Conjointement à ces changements dans les mentalités des migrants de retour, l’attitude de la population locale à leur égard peut compliquer la régénération de liens de confiance. Il arrive que les locaux soient réticents à renouer des liens avec les migrants ayant quitté durant une longue période de temps, parfois en raison de préjugés ou de stigmates associés aux migrants de retour, ou encore dû à un ressentiment face à ceux ayant eu la chance de migrer (Brotherton et Barrios, 2009, 2011; Dumon, 1986). Brotherton et Barrios (2011) expriment que le discours des répondants sur le traitement reçu par la population non migrante est empreint de répulsion due au manque de compréhension et d’appréciation des labeurs qu’ils ont traversés pendant leur processus migratoire. D’autres interprètent leur départ comme une fuite du danger et de la période difficile de leur pays et leur en veulent d’avoir abandonné le pays dans un moment où il aurait eu besoin d’eux (Noll, 1999). Certains proches peuvent même être fermés à l’égard de ces sujets déjà étiquetés négativement (Brotherton et Barrios, 2009, 2011; Charles, 2010).

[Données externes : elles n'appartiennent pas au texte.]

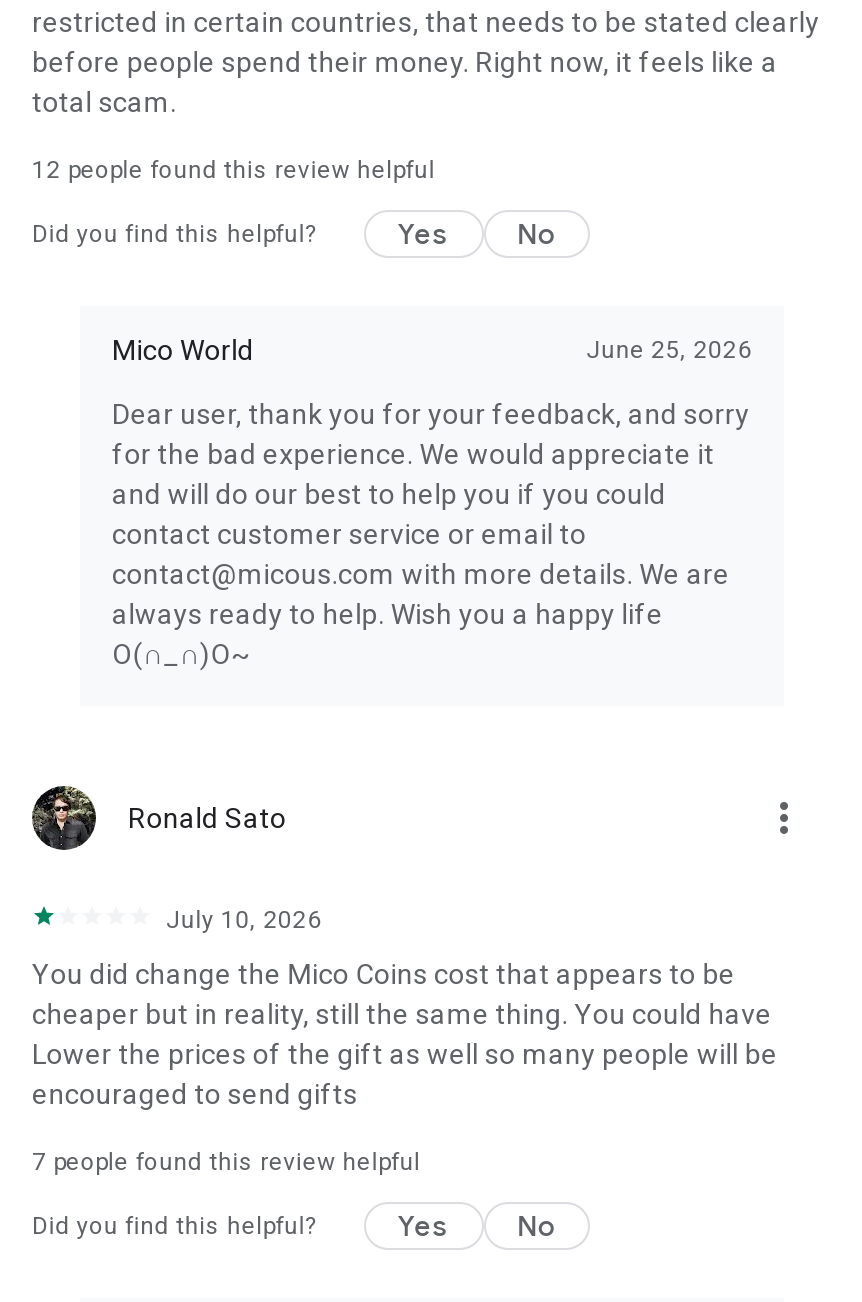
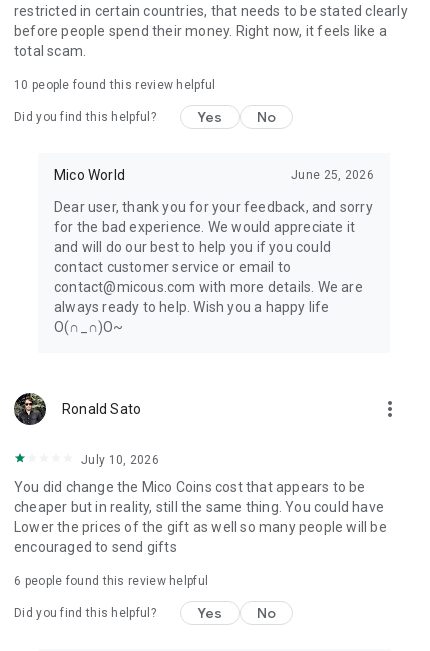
- 12 people found this review helpful
+ 10 people found this review helpful

- 7 people found this review helpful
+ 6 people found this review helpful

Ces tensions entre la population locale et les déportés peuvent être problématiques étant donné que les réseaux sociaux aident grandement à ce que la personne se sente acceptée à part entière dans sa communauté. Les migrants de retour sont confrontés à une structure d’opportunités hautement limitée et à un manque de réseaux sociaux et de système de support qui pourrait leur fournir plus de façons viables de survivre. En effet, le capital social est crucial dans la plupart des pays d’Amérique latine et les migrants de retour qui ont été absents pour une longue période de temps doivent construire ou reconstruire des réseaux sociaux qui

mènent à de l’emploi ou des situations de vie tolérables. Il est vrai que les relations sociales favorisent l’organisation sociale, la réciprocité, les flux d’informations, les filets de sécurité sociale et ajoutent au capital social, mais plus que tout, elles permettent de renforcer le bien- être psychosocial pour le maintien de l’identité (Ruben, van Houte et Davids, 2009). Tout comme les réseaux sociaux, la présence de la famille au retour est un facteur stabilisateur essentiel à la réintégration sociale. Brotherton et Barrios (2011) rapportent que de nombreux déportés expriment de profonds sentiments de perte, de tristesse, d’abandon, de frustration et de regret face à la séparation de leur famille et à l’impossibilité de les voir et de les aider. Or, une réunification familiale au retour peut être très aidante dans le processus de réintégration du migrant de retour, et un appui moral essentiel.